**What you should do**:
Start to finish, write out the entries exactly, leaving the pictures aside.

[Data records]
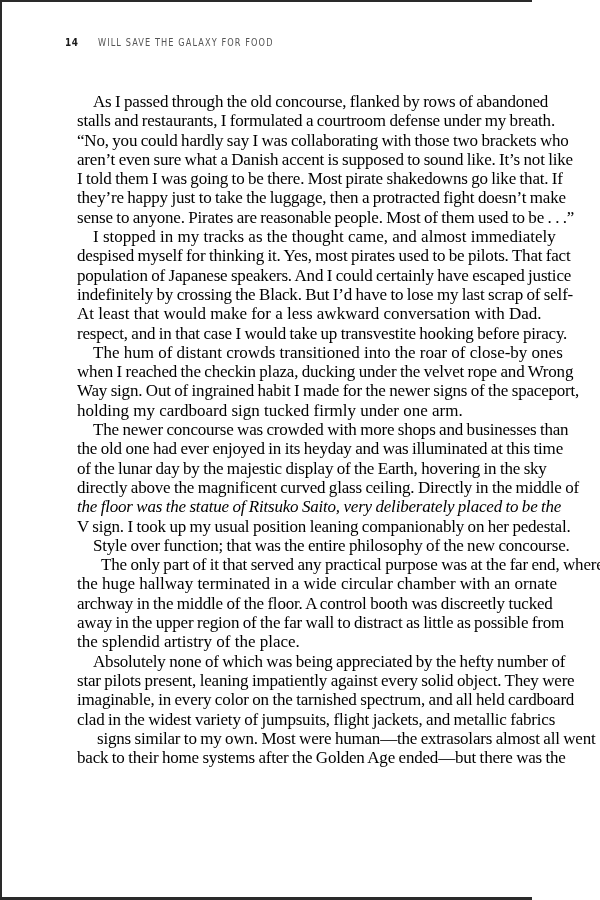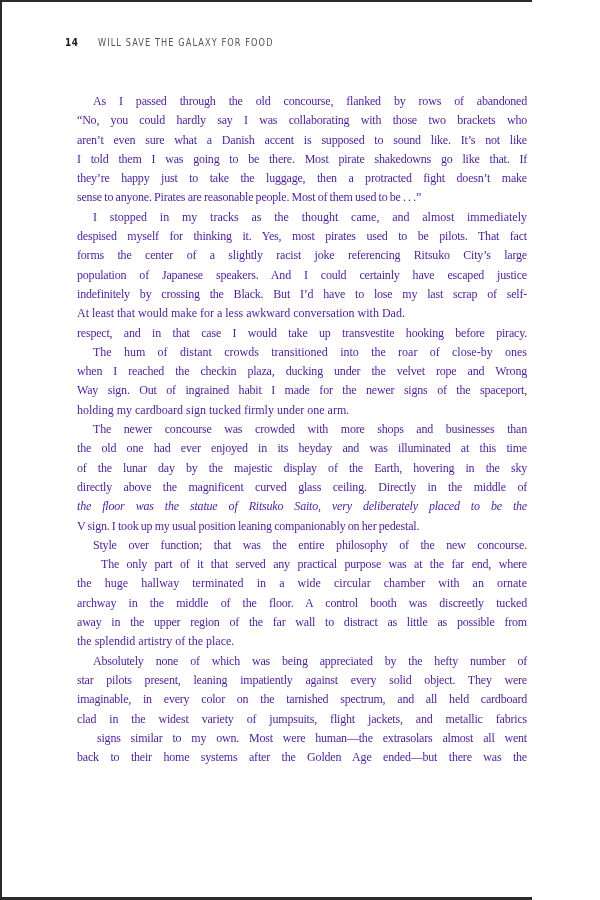--- a/index.html
+++ b/index.html
@@ -24,7 +24,7 @@
   .text-block {
     position: absolute; left: 75px; top: 90px; width: 450px;
     font-family: "Liberation Serif", "DejaVu Serif", serif;
-    font-size: 12px; line-height: 19.3px; color: #4c1d95;
+    font-size: 17px; line-height: 19.3px; color: #000000;
   }
   .line {
     display: block; white-space: nowrap; text-align: justify; text-align-last: justify;

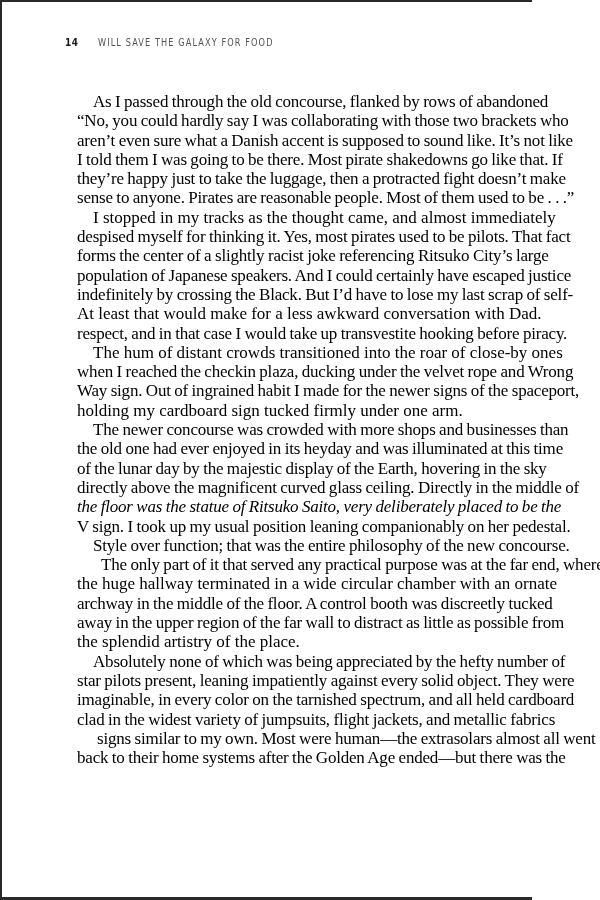--- a/index.html
+++ b/index.html
@@ -45,6 +45,7 @@
   <div class="text-block" id="text-block">
       <div>
         <span class="line first" style="display: block; letter-spacing: -0.2px; word-spacing: -0.5px;">As I passed through the old concourse, flanked by rows of abandoned</span>
+        <span class="line" style="display: block; letter-spacing: -0.2px; word-spacing: -0.5px;">stalls and restaurants, I formulated a courtroom defense under my breath.</span>
         <span class="line" style="display: block; letter-spacing: -0.2px; word-spacing: -0.5px;">“No, you could hardly say I was collaborating with those two brackets who</span>
         <span class="line" style="display: block; letter-spacing: -0.2px; word-spacing: -0.5px;">aren’t even sure what a Danish accent is supposed to sound like. It’s not like</span>
         <span class="line" style="display: block; letter-spacing: -0.2px; word-spacing: -0.5px;">I told them I was going to be there. Most pirate shakedowns go like that. If</span>

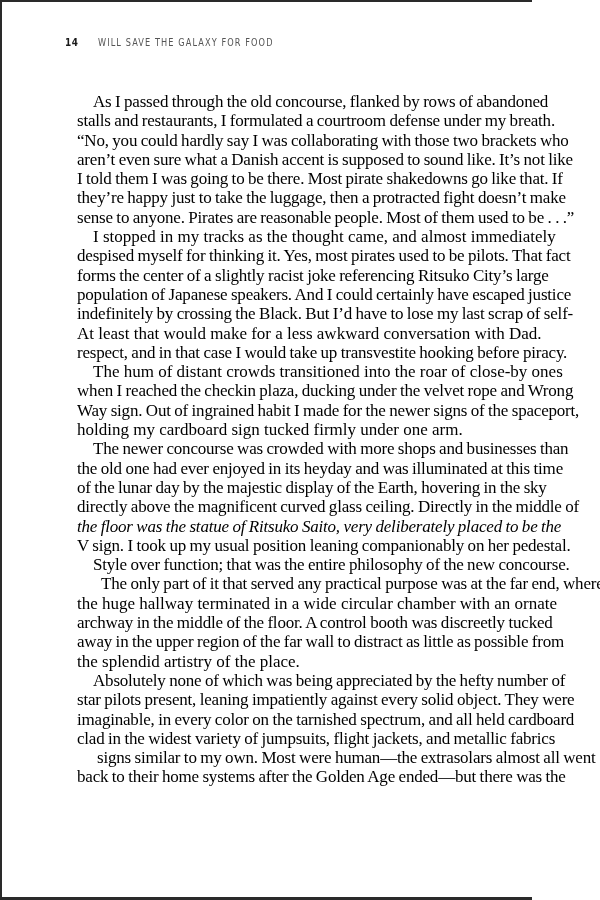--- a/index.html
+++ b/index.html
@@ -55,7 +55,6 @@
       <div>
         <span class="line first" style="display: block;">I stopped in my tracks as the thought came, and almost immediately</span>
         <span class="line" style="display: block; letter-spacing: -0.2px; word-spacing: -0.5px;">despised myself for thinking it. Yes, most pirates used to be pilots. That fact</span>
-        <span class="line" style="display: block; letter-spacing: -0.2px; word-spacing: -0.5px;">forms the center of a slightly racist joke referencing Ritsuko City’s large</span>
         <span class="line" style="display: block; letter-spacing: -0.2px; word-spacing: -0.5px;">population of Japanese speakers. And I could certainly have escaped justice</span>
         <span class="line" style="display: block; letter-spacing: -0.2px; word-spacing: -0.5px;">indefinitely by crossing the Black. But I’d have to lose my last scrap of self-</span>
         <span class="line last" style="display: block;">At least that would make for a less awkward conversation with Dad.</span>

**Written solution**:
--- a/index.html
+++ b/index.html
@@ -24,7 +24,7 @@
   .text-block {
     position: absolute; left: 75px; top: 90px; width: 450px;
     font-family: "Liberation Serif", "DejaVu Serif", serif;
-    font-size: 12px; line-height: 19.3px; color: #4c1d95;
+    font-size: 17px; line-height: 19.3px; color: #000000;
   }
   .line {
     display: block; white-space: nowrap; text-align: justify; text-align-last: justify;

--- a/index.html
+++ b/index.html
@@ -45,6 +45,7 @@
   <div class="text-block" id="text-block">
       <div>
         <span class="line first" style="display: block; letter-spacing: -0.2px; word-spacing: -0.5px;">As I passed through the old concourse, flanked by rows of abandoned</span>
+        <span class="line" style="display: block; letter-spacing: -0.2px; word-spacing: -0.5px;">stalls and restaurants, I formulated a courtroom defense under my breath.</span>
         <span class="line" style="display: block; letter-spacing: -0.2px; word-spacing: -0.5px;">“No, you could hardly say I was collaborating with those two brackets who</span>
         <span class="line" style="display: block; letter-spacing: -0.2px; word-spacing: -0.5px;">aren’t even sure what a Danish accent is supposed to sound like. It’s not like</span>
         <span class="line" style="display: block; letter-spacing: -0.2px; word-spacing: -0.5px;">I told them I was going to be there. Most pirate shakedowns go like that. If</span>

--- a/index.html
+++ b/index.html
@@ -55,7 +55,6 @@
       <div>
         <span class="line first" style="display: block;">I stopped in my tracks as the thought came, and almost immediately</span>
         <span class="line" style="display: block; letter-spacing: -0.2px; word-spacing: -0.5px;">despised myself for thinking it. Yes, most pirates used to be pilots. That fact</span>
-        <span class="line" style="display: block; letter-spacing: -0.2px; word-spacing: -0.5px;">forms the center of a slightly racist joke referencing Ritsuko City’s large</span>
         <span class="line" style="display: block; letter-spacing: -0.2px; word-spacing: -0.5px;">population of Japanese speakers. And I could certainly have escaped justice</span>
         <span class="line" style="display: block; letter-spacing: -0.2px; word-spacing: -0.5px;">indefinitely by crossing the Black. But I’d have to lose my last scrap of self-</span>
         <span class="line last" style="display: block;">At least that would make for a less awkward conversation with Dad.</span>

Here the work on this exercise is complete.